- _Task material_:
= = =
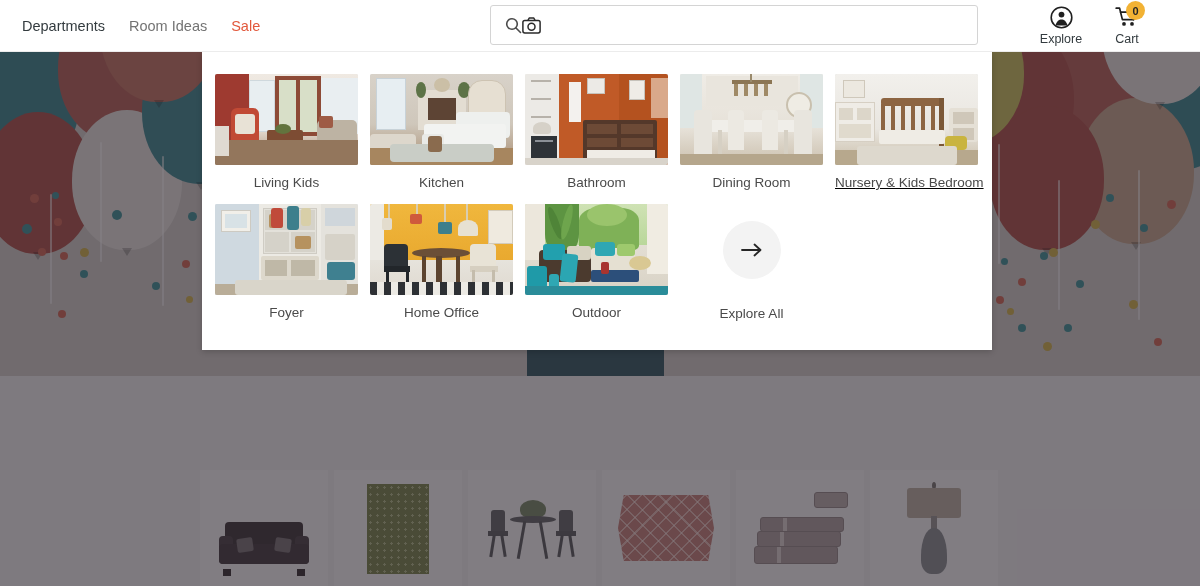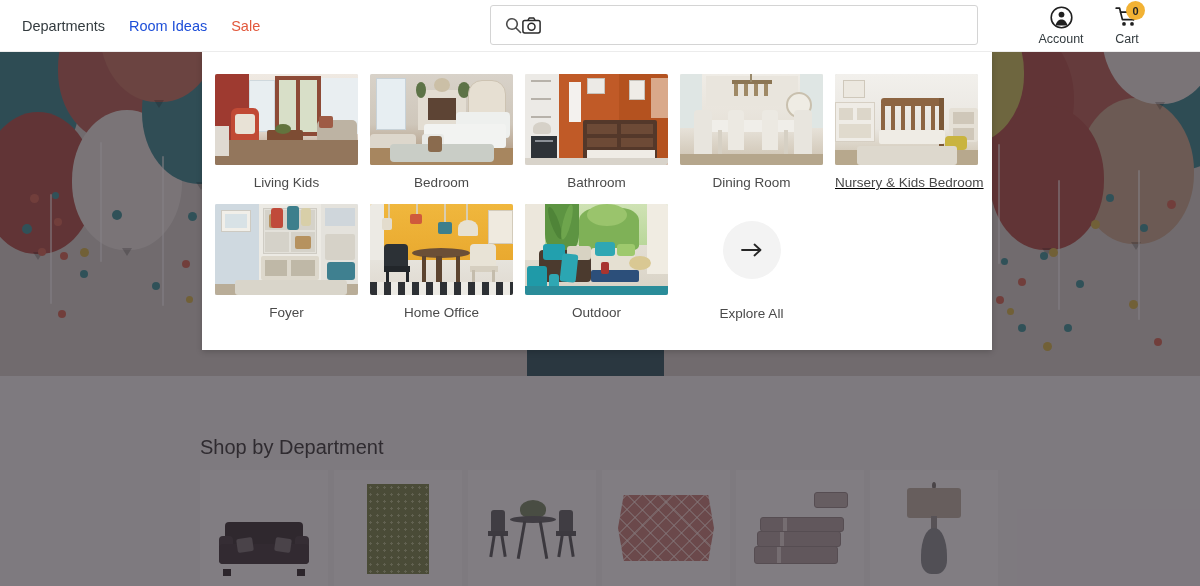--- a/index.html
+++ b/index.html
@@ -24,21 +24,21 @@
   .logo-mark { position: relative; width: 30px; height: 26px; margin-right: 3px; }
   .logo-text {
     font-family: "DejaVu Serif", serif;
     font-weight: bold; font-size: 30px; letter-spacing: -0.8px;
     color: #7b189f; line-height: 1;
   }
   .logo-reg { font-size: 9px; color: #7b189f; vertical-align: super; }
 
   .nav { display: flex; align-items: center; margin-left: 22px; gap: 24px; }
   .nav-item { font-size: 14.5px; color: #333b3f; cursor: pointer; white-space: nowrap; }
-  .nav-item.teal { color: #1d4ed8; }
+  .nav-item.teal { color: #737373; }
   .nav-item.sale { color: #e2583c; }
 
   .search-box {
     position: absolute; left: 490px; top: 5px;
     width: 488px; height: 40px;
     border: 1px solid #d4d4d4; border-radius: 3px;
     background: #fff;
     display: flex; align-items: center;
   }
   .search-icon { margin-left: 14px; flex: 0 0 auto; display:flex; }
@@ -263,21 +263,20 @@
     <div class="hero-btn"></div>
   </div>
 
   <div class="dots">
     <div class="dot active"></div>
     <div class="dot"></div>
     <div class="dot"></div>
   </div>
 
   <div class="lower">
-    <div class="section-title">Shop by Department</div>
     <div class="prod-row">
 
       <div class="prod-card">
         <div class="sofa">
           <div class="sofa-back"></div>
           <div class="sofa-arm-l"></div>
           <div class="sofa-arm-r"></div>
           <div class="sofa-seat"></div>
           <div class="sofa-cush" style="left:18px;"></div>
           <div class="sofa-cush" style="right:18px;transform:rotate(8deg);"></div>
@@ -379,21 +378,21 @@
           <div class="r" style="left:64px;top:4px;width:16px;height:14px;background:#cbbfa6;border-radius:50%;"></div>
           <div class="r" style="left:98px;top:6px;width:38px;height:36px;background:#e6dfd2;border-radius:14px 14px 0 0;border:1px solid #cdc3b2;"></div>
           <div class="r" style="left:86px;top:38px;width:54px;height:26px;background:#eef0ee;border-radius:4px;"></div>
           <div class="r" style="left:54px;top:50px;width:82px;height:24px;background:#f2f3f1;border-radius:3px;"></div>
           <div class="r" style="left:52px;top:60px;width:22px;height:16px;background:#e9eae7;border-radius:3px;"></div>
           <div class="r" style="left:0;top:60px;width:46px;height:22px;background:#ddd7cc;border-radius:4px;"></div>
           <div class="r" style="left:0;top:74px;width:143px;height:17px;background:#a7865f;"></div>
           <div class="r" style="left:20px;top:70px;width:104px;height:18px;background:#c9cdc6;border-radius:4px;"></div>
           <div class="r" style="left:58px;top:62px;width:14px;height:16px;background:#8a6b4e;border-radius:3px;"></div>
         </div>
-        <div class="dd-label">Bedroom</div>
+        <div class="dd-label">Kitchen</div>
       </div>
 
       <div class="dd-cell">
         <div class="dd-thumb">
           <div class="sc" style="background:#f0efec;"></div>
           <div class="r" style="left:34px;top:0;width:60px;height:91px;background:#c05a27;"></div>
           <div class="r" style="left:94px;top:0;width:49px;height:91px;background:#b4521f;"></div>
           <div class="r" style="left:44px;top:8px;width:12px;height:40px;background:#f3f1ee;"></div>
           <div class="r" style="left:62px;top:4px;width:18px;height:16px;background:#eceae6;border:1px solid #c6c2bb;"></div>
           <div class="r" style="left:104px;top:6px;width:16px;height:20px;background:#efece7;border:1px solid #c6c2bb;"></div>
@@ -595,21 +594,21 @@
     </div>
 
     <div class="acct-wrap">
       <div class="icon-row">
         <svg width="23" height="23" viewBox="0 0 23 23" aria-hidden="true">
           <circle cx="11.5" cy="11.5" r="10.3" stroke="#1f1f1f" stroke-width="1.6" fill="none"></circle>
           <circle cx="11.5" cy="8.6" r="2.9" fill="#1f1f1f"></circle>
           <path d="M5.6 19.4 C6.6 15.3 9 13.6 11.5 13.6 C14 13.6 16.4 15.3 17.4 19.4 Z" fill="#1f1f1f"></path>
         </svg>
       </div>
-      <div class="util-label">Account</div>
+      <div class="util-label">Explore</div>
     </div>
 
     <div class="cart-wrap">
       <div class="icon-row">
         <svg width="25" height="23" viewBox="0 0 25 23" aria-hidden="true">
           <path d="M1.2 2.2 H4.6 L7.4 13.6 H18.6" stroke="#1f1f1f" stroke-width="1.7" fill="none" stroke-linecap="round" stroke-linejoin="round"></path>
           <path d="M5.6 6.2 H20.4 L18.6 13.6" stroke="#1f1f1f" stroke-width="1.7" fill="none" stroke-linecap="round" stroke-linejoin="round"></path>
           <circle cx="9" cy="17.9" r="1.9" fill="#1f1f1f"></circle>
           <circle cx="17" cy="17.9" r="1.9" fill="#1f1f1f"></circle>
         </svg>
= = =
- _The problem_: Please transcribe all of the entries word for word, with the pictures left out.

- _Final answer_:
--- a/index.html
+++ b/index.html
@@ -24,21 +24,21 @@
   .logo-mark { position: relative; width: 30px; height: 26px; margin-right: 3px; }
   .logo-text {
     font-family: "DejaVu Serif", serif;
     font-weight: bold; font-size: 30px; letter-spacing: -0.8px;
     color: #7b189f; line-height: 1;
   }
   .logo-reg { font-size: 9px; color: #7b189f; vertical-align: super; }
 
   .nav { display: flex; align-items: center; margin-left: 22px; gap: 24px; }
   .nav-item { font-size: 14.5px; color: #333b3f; cursor: pointer; white-space: nowrap; }
-  .nav-item.teal { color: #1d4ed8; }
+  .nav-item.teal { color: #737373; }
   .nav-item.sale { color: #e2583c; }
 
   .search-box {
     position: absolute; left: 490px; top: 5px;
     width: 488px; height: 40px;
     border: 1px solid #d4d4d4; border-radius: 3px;
     background: #fff;
     display: flex; align-items: center;
   }
   .search-icon { margin-left: 14px; flex: 0 0 auto; display:flex; }
@@ -263,21 +263,20 @@
     <div class="hero-btn"></div>
   </div>
 
   <div class="dots">
     <div class="dot active"></div>
     <div class="dot"></div>
     <div class="dot"></div>
   </div>
 
   <div class="lower">
-    <div class="section-title">Shop by Department</div>
     <div class="prod-row">
 
       <div class="prod-card">
         <div class="sofa">
           <div class="sofa-back"></div>
           <div class="sofa-arm-l"></div>
           <div class="sofa-arm-r"></div>
           <div class="sofa-seat"></div>
           <div class="sofa-cush" style="left:18px;"></div>
           <div class="sofa-cush" style="right:18px;transform:rotate(8deg);"></div>
@@ -379,21 +378,21 @@
           <div class="r" style="left:64px;top:4px;width:16px;height:14px;background:#cbbfa6;border-radius:50%;"></div>
           <div class="r" style="left:98px;top:6px;width:38px;height:36px;background:#e6dfd2;border-radius:14px 14px 0 0;border:1px solid #cdc3b2;"></div>
           <div class="r" style="left:86px;top:38px;width:54px;height:26px;background:#eef0ee;border-radius:4px;"></div>
           <div class="r" style="left:54px;top:50px;width:82px;height:24px;background:#f2f3f1;border-radius:3px;"></div>
           <div class="r" style="left:52px;top:60px;width:22px;height:16px;background:#e9eae7;border-radius:3px;"></div>
           <div class="r" style="left:0;top:60px;width:46px;height:22px;background:#ddd7cc;border-radius:4px;"></div>
           <div class="r" style="left:0;top:74px;width:143px;height:17px;background:#a7865f;"></div>
           <div class="r" style="left:20px;top:70px;width:104px;height:18px;background:#c9cdc6;border-radius:4px;"></div>
           <div class="r" style="left:58px;top:62px;width:14px;height:16px;background:#8a6b4e;border-radius:3px;"></div>
         </div>
-        <div class="dd-label">Bedroom</div>
+        <div class="dd-label">Kitchen</div>
       </div>
 
       <div class="dd-cell">
         <div class="dd-thumb">
           <div class="sc" style="background:#f0efec;"></div>
           <div class="r" style="left:34px;top:0;width:60px;height:91px;background:#c05a27;"></div>
           <div class="r" style="left:94px;top:0;width:49px;height:91px;background:#b4521f;"></div>
           <div class="r" style="left:44px;top:8px;width:12px;height:40px;background:#f3f1ee;"></div>
           <div class="r" style="left:62px;top:4px;width:18px;height:16px;background:#eceae6;border:1px solid #c6c2bb;"></div>
           <div class="r" style="left:104px;top:6px;width:16px;height:20px;background:#efece7;border:1px solid #c6c2bb;"></div>
@@ -595,21 +594,21 @@
     </div>
 
     <div class="acct-wrap">
       <div class="icon-row">
         <svg width="23" height="23" viewBox="0 0 23 23" aria-hidden="true">
           <circle cx="11.5" cy="11.5" r="10.3" stroke="#1f1f1f" stroke-width="1.6" fill="none"></circle>
           <circle cx="11.5" cy="8.6" r="2.9" fill="#1f1f1f"></circle>
           <path d="M5.6 19.4 C6.6 15.3 9 13.6 11.5 13.6 C14 13.6 16.4 15.3 17.4 19.4 Z" fill="#1f1f1f"></path>
         </svg>
       </div>
-      <div class="util-label">Account</div>
+      <div class="util-label">Explore</div>
     </div>
 
     <div class="cart-wrap">
       <div class="icon-row">
         <svg width="25" height="23" viewBox="0 0 25 23" aria-hidden="true">
           <path d="M1.2 2.2 H4.6 L7.4 13.6 H18.6" stroke="#1f1f1f" stroke-width="1.7" fill="none" stroke-linecap="round" stroke-linejoin="round"></path>
           <path d="M5.6 6.2 H20.4 L18.6 13.6" stroke="#1f1f1f" stroke-width="1.7" fill="none" stroke-linecap="round" stroke-linejoin="round"></path>
           <circle cx="9" cy="17.9" r="1.9" fill="#1f1f1f"></circle>
           <circle cx="17" cy="17.9" r="1.9" fill="#1f1f1f"></circle>
         </svg>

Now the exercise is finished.